Proposal for std.path replacement

Nick Sabalausky a at a.a
Mon Mar 7 14:06:43 PST 2011


"Lars T. Kyllingstad" <public at kyllingen.NOSPAMnet> wrote in message 
news:il28cm$2phc$1 at digitalmars.com...
> On Sun, 06 Mar 2011 16:49:59 -0500, Nick Sabalausky wrote:
>
>> "Lars T. Kyllingstad" <public at kyllingen.NOSPAMnet> wrote in message
>> news:il09fp$2h5d$1 at digitalmars.com...
>>> On Sun, 06 Mar 2011 15:54:19 +0100, spir wrote:
>>>>
>>>> What about extending the notion of 'device' (see other post) to cover
>>>> 'http://' and "ftp://"?
>>>> Would it be complicated?
>>>
>>> I don't think std.path should handle general URIs.  It should only have
>>> to deal with the kind of paths you can pass to the functions in
>>> std.file and std.stdio.
>>>
>>>
>> If std.path doesn't handle uri's, then we'd need a whole other set of
>> functions for dealing with uris.
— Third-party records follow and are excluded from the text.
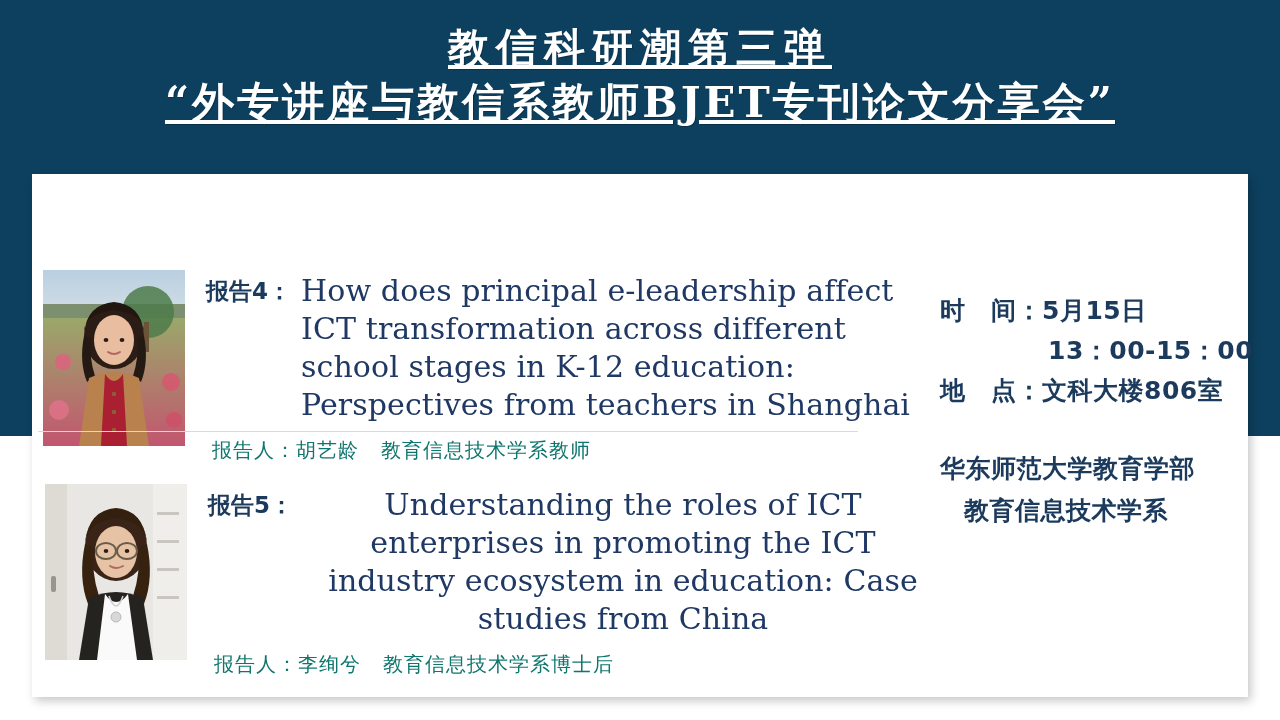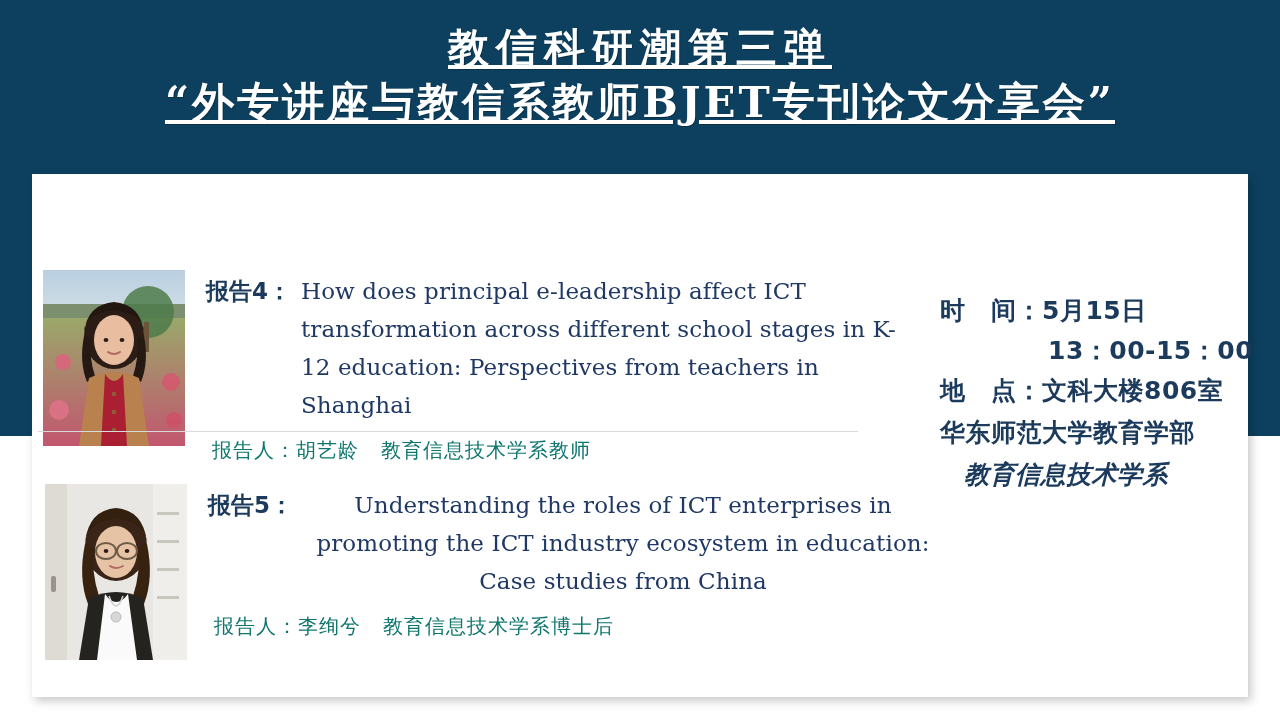--- a/index.html
+++ b/index.html
@@ -117,7 +117,7 @@
   }
   .talk-title {
     font-family: "DejaVu Serif", "Liberation Serif", serif;
-    font-size: 23px;
+    font-size: 30px;
     color: #1f3864;
     line-height: 38px;
     letter-spacing: 0.1px;

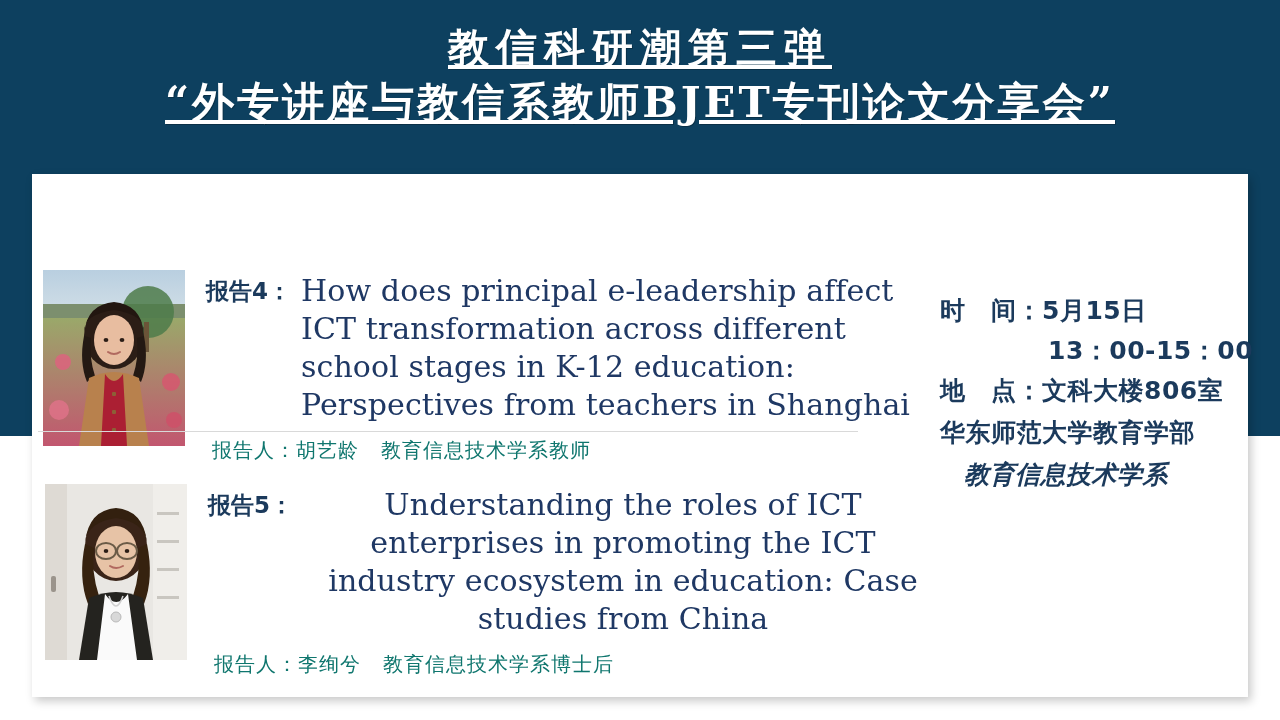--- a/index.html
+++ b/index.html
@@ -173,6 +173,7 @@
     letter-spacing: 0.5px;
   }
   .org {
+    margin-top: 36px;
   }
   .org-line {
     font-size: 25px;

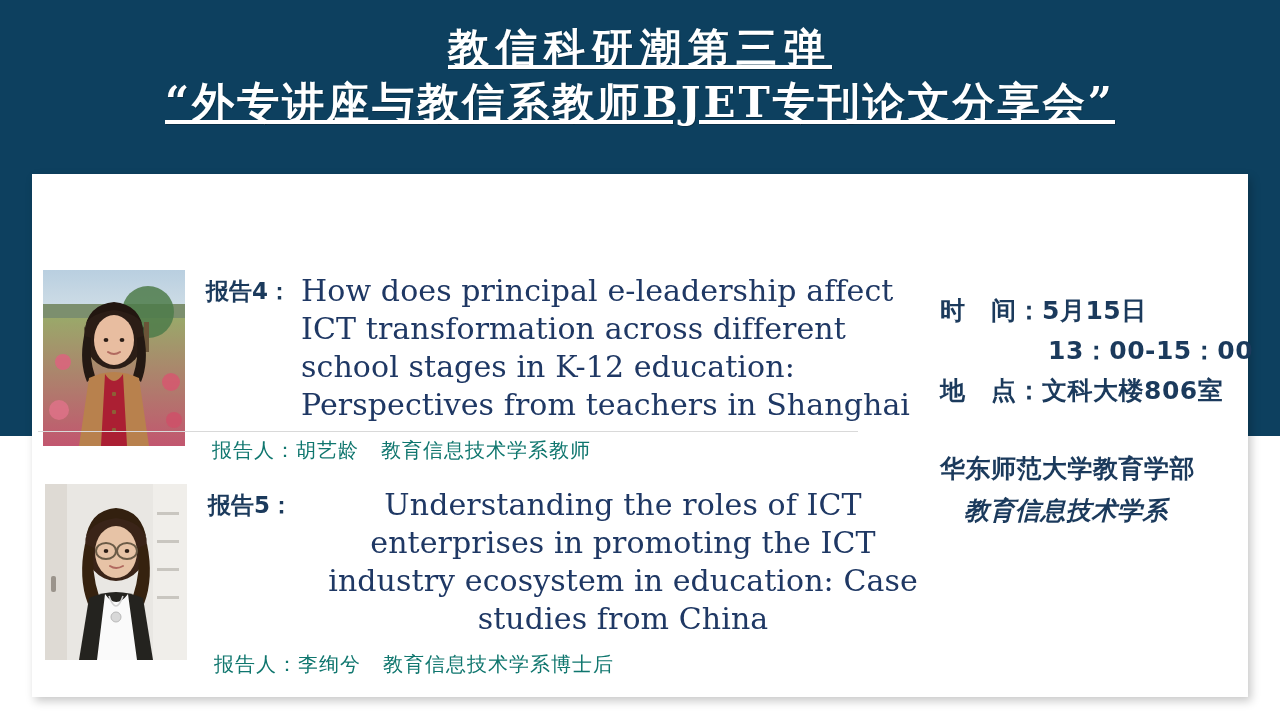--- a/index.html
+++ b/index.html
@@ -181,7 +181,7 @@
     white-space: nowrap;
     letter-spacing: 0.5px;
   }
-  .org-line.indent { padding-left: 24px; font-style: italic; }
+  .org-line.indent { padding-left: 24px; }
 </style>
 </head>
 <body>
And at least a few of the functions
>> would overlap. And then people who want to be able to handle both files
>> and uris will want functions that will seamlessly handle either. So I
>> think it really would be best to just bite the bullet and have std.path
>> handle uri's.
>
> I am now certain that std.path should not give URIs any kind of special
> treatment, for the simple reason that most URIs are also valid paths on
> POSIX.  Specifically, file and directory names may contain the ':'
> character, and multiple consecutive slashes are treated as a single
> slash.  In other words, you can do this:
>
>  mkdir http:
>  mkdir http://www.digitalmars.com
>  cd http://www.digitalmars.com
>
> That means std.path should treat "http:" as just another path component,
> and it should treat "//" on equal footing with "/".  This is how it's
> done now, and it is how it should be.
>

I really wish that wasn't such a good argument. I'm now convinced too, 
albiet reluctantly.

Like anyone else, I certainly beleive that MS has made a number of bad calls 
about certain things. But this is once case where I actually wish unix 
worked the windows way: If unix weren't so permissive about filename chars, 
then we wouldn't have such ambiguities. Oh well. At least URI's have the 
file:/// protocol, so at least you can treat local and remote the same if 
you assume everything to be interpreted as a URI. I just wish it were 
possible to actually *detect* URI vs filepath outside of windows.